= Beginning of Section =

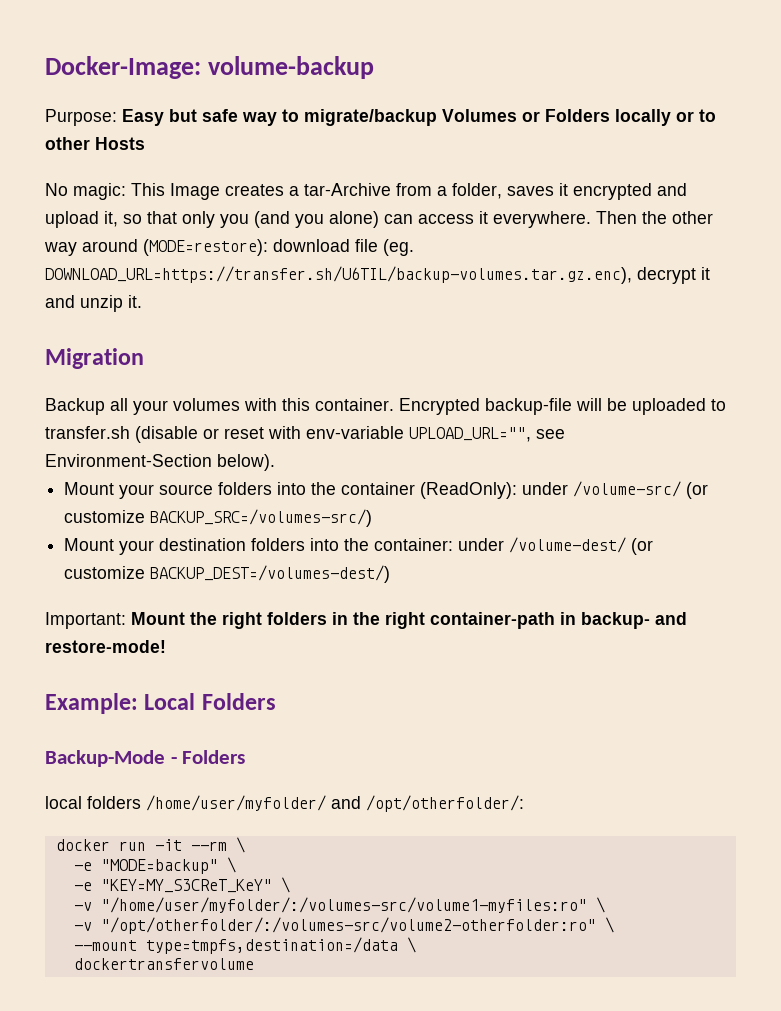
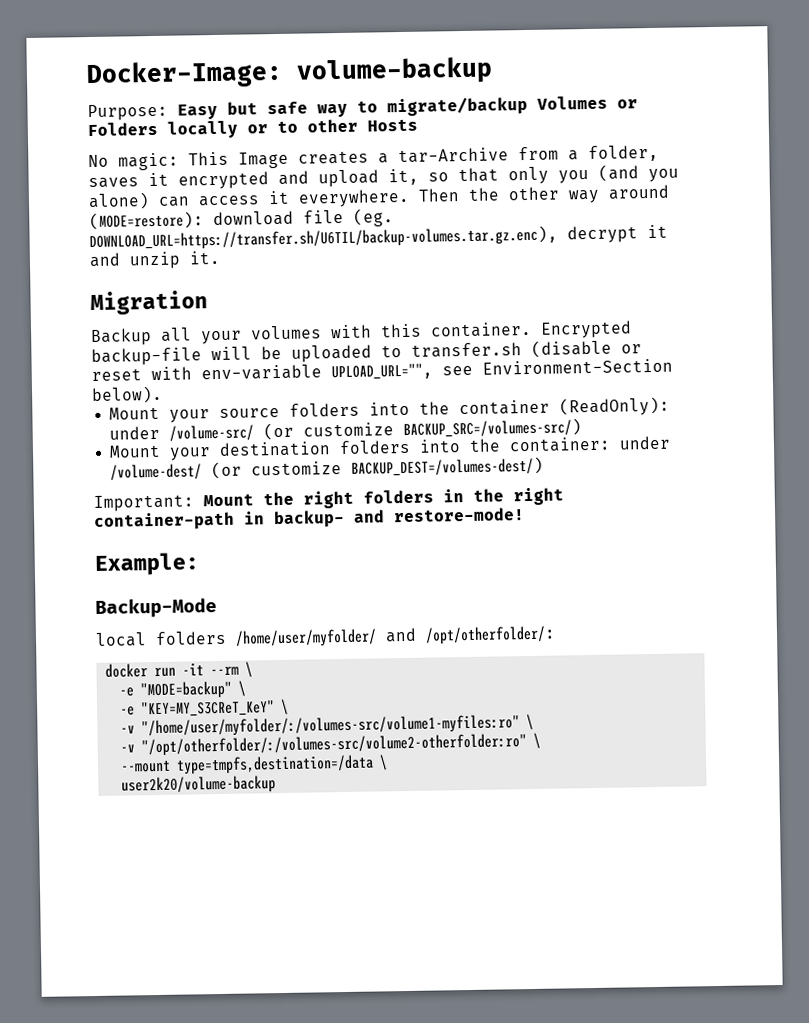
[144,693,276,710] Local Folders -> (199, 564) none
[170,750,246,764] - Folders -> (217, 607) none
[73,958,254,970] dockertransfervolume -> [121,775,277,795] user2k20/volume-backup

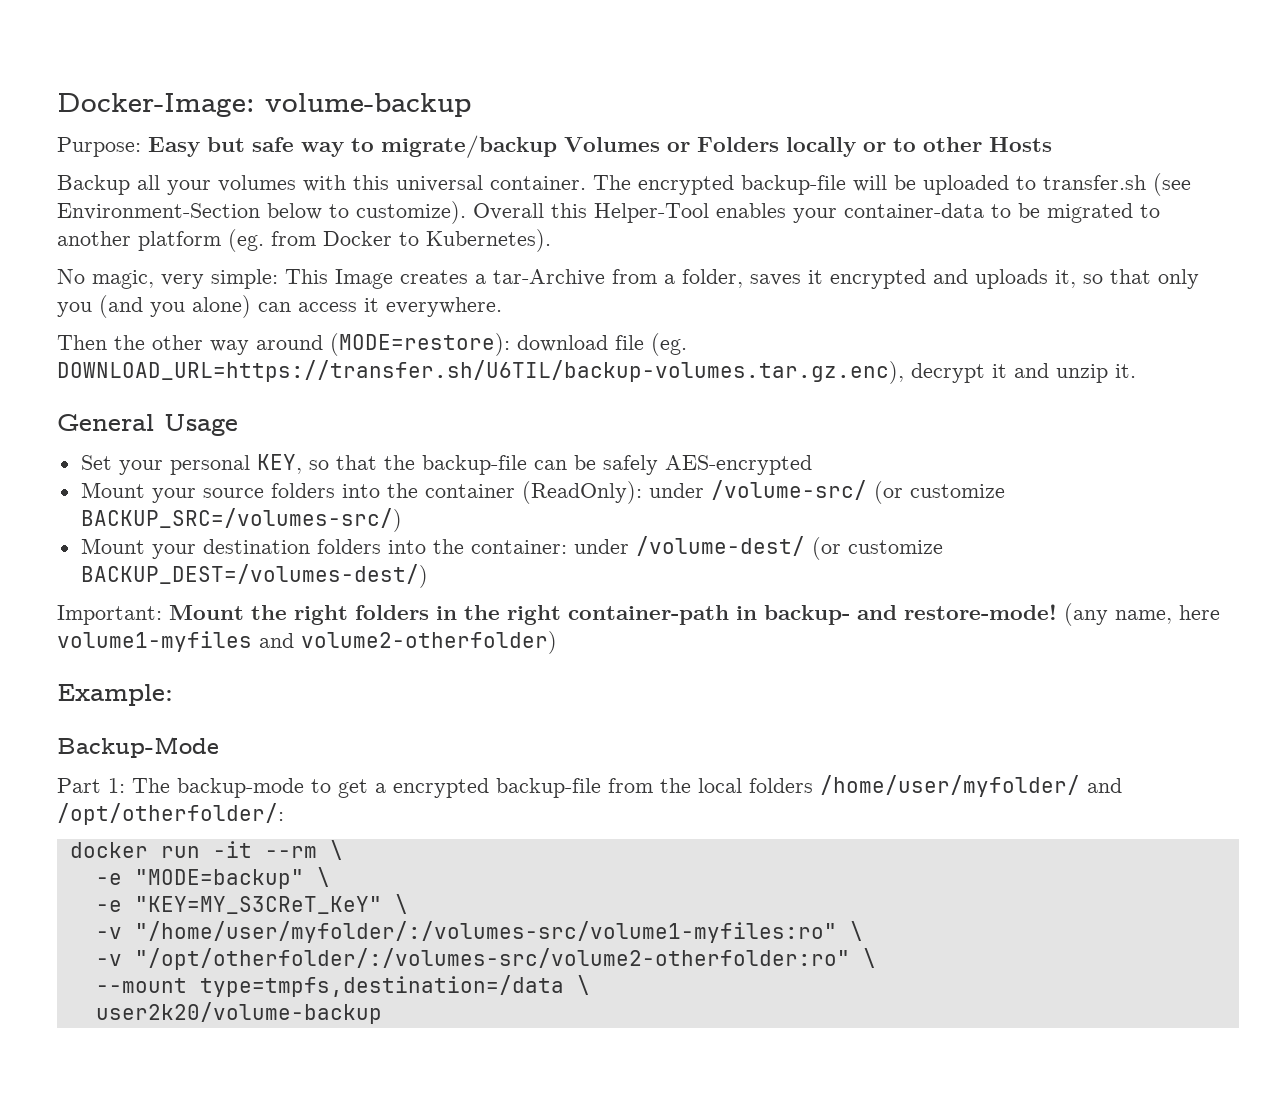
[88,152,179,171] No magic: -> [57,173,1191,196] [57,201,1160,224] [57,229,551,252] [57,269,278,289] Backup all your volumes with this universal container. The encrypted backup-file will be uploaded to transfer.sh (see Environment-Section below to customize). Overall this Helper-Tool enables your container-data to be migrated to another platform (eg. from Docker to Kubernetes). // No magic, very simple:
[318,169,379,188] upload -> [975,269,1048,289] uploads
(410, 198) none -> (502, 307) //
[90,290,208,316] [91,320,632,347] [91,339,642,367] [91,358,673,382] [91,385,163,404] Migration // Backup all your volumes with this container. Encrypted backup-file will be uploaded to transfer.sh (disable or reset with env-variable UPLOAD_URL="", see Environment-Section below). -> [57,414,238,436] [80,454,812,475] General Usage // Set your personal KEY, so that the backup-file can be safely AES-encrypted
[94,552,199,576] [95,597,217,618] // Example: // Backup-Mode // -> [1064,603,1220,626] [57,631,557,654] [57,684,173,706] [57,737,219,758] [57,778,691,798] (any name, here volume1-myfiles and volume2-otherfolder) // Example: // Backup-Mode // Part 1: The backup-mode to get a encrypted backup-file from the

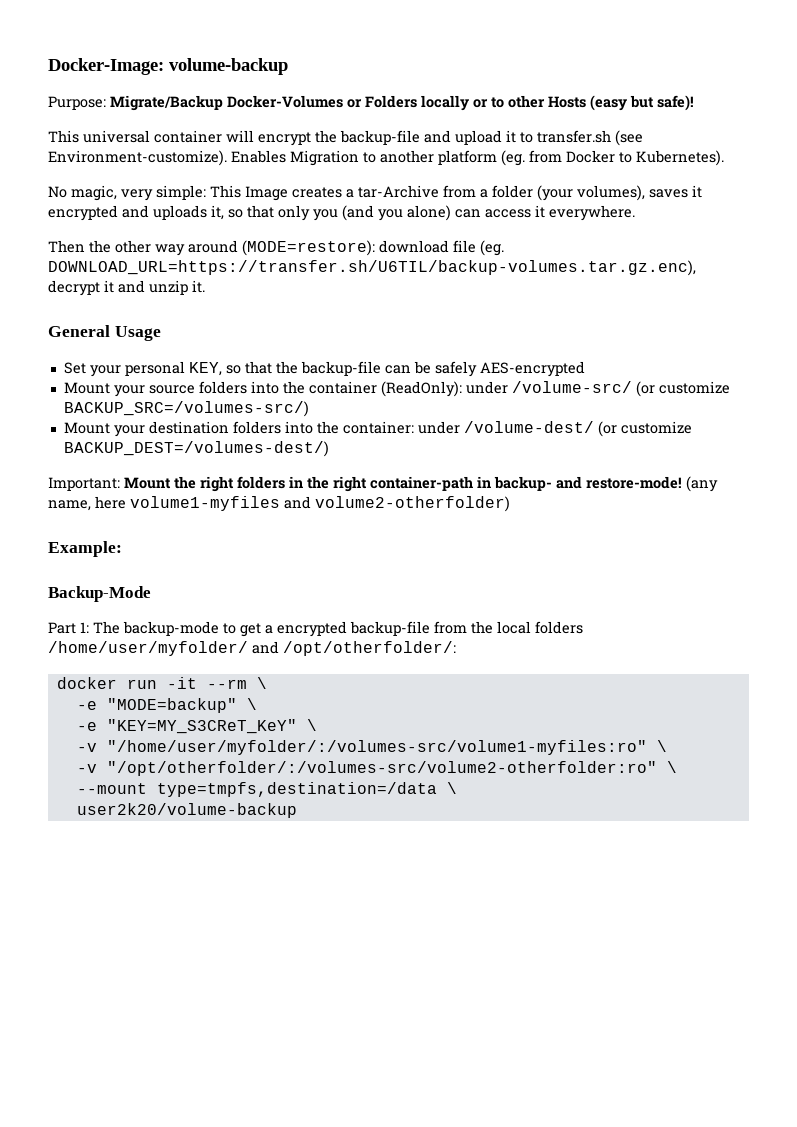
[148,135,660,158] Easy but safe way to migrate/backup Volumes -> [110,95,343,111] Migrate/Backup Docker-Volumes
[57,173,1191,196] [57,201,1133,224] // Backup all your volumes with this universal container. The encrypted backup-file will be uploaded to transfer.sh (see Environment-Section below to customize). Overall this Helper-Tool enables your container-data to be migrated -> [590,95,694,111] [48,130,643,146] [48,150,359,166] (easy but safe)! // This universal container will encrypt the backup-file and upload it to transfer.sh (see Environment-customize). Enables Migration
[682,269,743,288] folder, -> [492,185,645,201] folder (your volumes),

= End of Section =
= Beginning of Section =

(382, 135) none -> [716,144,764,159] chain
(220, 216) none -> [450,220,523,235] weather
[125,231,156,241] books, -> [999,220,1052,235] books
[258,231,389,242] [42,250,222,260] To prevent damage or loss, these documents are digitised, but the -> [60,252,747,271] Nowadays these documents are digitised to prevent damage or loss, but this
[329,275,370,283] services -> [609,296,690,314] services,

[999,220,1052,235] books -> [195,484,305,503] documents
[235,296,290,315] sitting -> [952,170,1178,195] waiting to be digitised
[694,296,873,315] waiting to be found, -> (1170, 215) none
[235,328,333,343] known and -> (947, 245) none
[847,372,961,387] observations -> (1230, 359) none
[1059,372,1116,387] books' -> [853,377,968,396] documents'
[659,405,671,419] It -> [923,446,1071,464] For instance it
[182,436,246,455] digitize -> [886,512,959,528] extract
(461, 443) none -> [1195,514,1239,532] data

= End of Section =
= Beginning of Section =

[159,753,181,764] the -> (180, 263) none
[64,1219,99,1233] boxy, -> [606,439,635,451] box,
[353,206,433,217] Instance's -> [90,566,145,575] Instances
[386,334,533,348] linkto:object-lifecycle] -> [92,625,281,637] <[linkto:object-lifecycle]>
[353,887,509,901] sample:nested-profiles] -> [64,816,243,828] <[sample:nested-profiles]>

= End of Section =

▶ **WHAT THE EXERCISE ASKS**
What lines in the data hold the word "none"? Return them.

▶ **RESULT OF THIS TASK**
[144,693,276,710] Local Folders -> (199, 564) none
[170,750,246,764] - Folders -> (217, 607) none
(410, 198) none -> (502, 307) //
(382, 135) none -> [716,144,764,159] chain
(220, 216) none -> [450,220,523,235] weather
[694,296,873,315] waiting to be found, -> (1170, 215) none
[235,328,333,343] known and -> (947, 245) none
[847,372,961,387] observations -> (1230, 359) none
(461, 443) none -> [1195,514,1239,532] data
[159,753,181,764] the -> (180, 263) none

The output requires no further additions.